Our dearest friends understand. They help watch him for signs of distress and pain while I wander a bit. I wander Revel Grove less and less though as time passes. It still retains its magic. The wonder of the trees. Being away from technology. Hearing live music, sharing a cup with friends, hugs, smiles, greetings -- those are still the same.

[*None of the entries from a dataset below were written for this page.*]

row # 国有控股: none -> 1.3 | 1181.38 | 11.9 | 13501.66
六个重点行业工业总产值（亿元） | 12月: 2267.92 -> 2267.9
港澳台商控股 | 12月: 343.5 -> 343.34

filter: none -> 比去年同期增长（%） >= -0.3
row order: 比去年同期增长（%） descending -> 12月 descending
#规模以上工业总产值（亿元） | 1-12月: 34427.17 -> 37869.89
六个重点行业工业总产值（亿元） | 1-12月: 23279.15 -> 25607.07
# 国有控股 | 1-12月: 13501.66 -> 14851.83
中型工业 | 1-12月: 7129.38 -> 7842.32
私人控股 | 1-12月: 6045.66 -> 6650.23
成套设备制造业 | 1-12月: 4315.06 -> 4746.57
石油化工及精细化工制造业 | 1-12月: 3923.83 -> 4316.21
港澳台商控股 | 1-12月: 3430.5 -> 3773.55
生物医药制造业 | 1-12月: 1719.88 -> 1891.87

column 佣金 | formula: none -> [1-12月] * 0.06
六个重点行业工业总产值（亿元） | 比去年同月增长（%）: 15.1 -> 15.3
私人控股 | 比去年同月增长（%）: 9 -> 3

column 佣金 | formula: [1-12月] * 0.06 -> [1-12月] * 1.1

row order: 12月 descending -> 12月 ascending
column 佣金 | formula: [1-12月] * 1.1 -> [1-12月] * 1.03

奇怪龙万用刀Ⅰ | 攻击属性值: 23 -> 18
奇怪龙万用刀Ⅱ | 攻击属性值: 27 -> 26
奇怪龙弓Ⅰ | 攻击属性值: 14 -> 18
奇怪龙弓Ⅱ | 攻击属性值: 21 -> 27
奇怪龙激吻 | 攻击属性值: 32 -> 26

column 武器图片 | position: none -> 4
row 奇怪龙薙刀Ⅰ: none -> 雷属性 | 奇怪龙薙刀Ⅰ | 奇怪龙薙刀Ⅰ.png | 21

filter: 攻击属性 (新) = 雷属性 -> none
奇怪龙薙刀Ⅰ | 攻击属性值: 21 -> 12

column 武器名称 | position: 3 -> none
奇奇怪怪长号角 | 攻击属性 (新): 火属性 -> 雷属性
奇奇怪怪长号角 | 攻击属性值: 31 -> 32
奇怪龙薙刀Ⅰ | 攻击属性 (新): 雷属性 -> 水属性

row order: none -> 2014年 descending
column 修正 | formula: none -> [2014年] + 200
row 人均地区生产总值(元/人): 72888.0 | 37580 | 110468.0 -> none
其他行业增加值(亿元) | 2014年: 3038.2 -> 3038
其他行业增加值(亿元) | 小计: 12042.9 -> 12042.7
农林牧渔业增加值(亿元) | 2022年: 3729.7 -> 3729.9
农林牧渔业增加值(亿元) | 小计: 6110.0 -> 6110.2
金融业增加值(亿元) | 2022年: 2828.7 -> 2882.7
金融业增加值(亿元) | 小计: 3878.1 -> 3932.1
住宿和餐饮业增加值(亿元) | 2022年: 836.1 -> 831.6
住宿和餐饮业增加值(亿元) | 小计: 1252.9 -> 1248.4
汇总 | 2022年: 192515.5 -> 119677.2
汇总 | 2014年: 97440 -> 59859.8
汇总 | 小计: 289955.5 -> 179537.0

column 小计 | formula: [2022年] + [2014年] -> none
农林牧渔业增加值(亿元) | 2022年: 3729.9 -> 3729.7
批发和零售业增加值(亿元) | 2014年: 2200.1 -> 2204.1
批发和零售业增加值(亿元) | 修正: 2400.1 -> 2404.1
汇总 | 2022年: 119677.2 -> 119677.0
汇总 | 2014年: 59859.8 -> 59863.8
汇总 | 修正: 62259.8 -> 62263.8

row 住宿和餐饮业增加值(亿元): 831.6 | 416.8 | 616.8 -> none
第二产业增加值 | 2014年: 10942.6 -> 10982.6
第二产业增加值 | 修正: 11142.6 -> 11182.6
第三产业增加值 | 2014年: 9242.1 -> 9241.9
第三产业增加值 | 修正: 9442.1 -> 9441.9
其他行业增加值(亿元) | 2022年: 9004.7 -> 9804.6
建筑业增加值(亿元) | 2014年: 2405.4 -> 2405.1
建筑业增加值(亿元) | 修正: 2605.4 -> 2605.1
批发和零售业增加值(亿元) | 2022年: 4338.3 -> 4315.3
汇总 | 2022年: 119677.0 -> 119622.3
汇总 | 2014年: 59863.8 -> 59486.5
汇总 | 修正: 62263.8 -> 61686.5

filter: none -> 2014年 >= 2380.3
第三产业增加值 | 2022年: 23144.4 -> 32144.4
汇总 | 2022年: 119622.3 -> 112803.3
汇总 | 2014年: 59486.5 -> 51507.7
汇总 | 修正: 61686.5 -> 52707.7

We have sadly changed though.
The benches at O'Shucks are the best because they offer back support. However, because they're the best, it's often crowded. Sometimes he needs to sit practically all day. Others we can wander a bit but still need to leave early -- always way too soon for me, but usually far too late for him.
Compromises.
I *could* go by myself but then I'd miss him and he'd miss me. I'd rather make the choice to spend time together, even if it is in front of the television watching The History Channel.
Choices.
I remember the choices I had to make with Mom (aka The Wild Granny). At first she wandered and looped and got drunk with a friend (and got sick in the trashcan at the White Hart - that's still legendary) but later it was just part way down the path and only for a few hours. Those few hours were restorative though.
They are for Jon as well. So we go early, often leave early, only go one day of the weekend and be blissfully happy that Revel Grove exists; that friends are around; and most importantly that he can still enjoy the magic.
I live in dread of the day when it's not possible anymore.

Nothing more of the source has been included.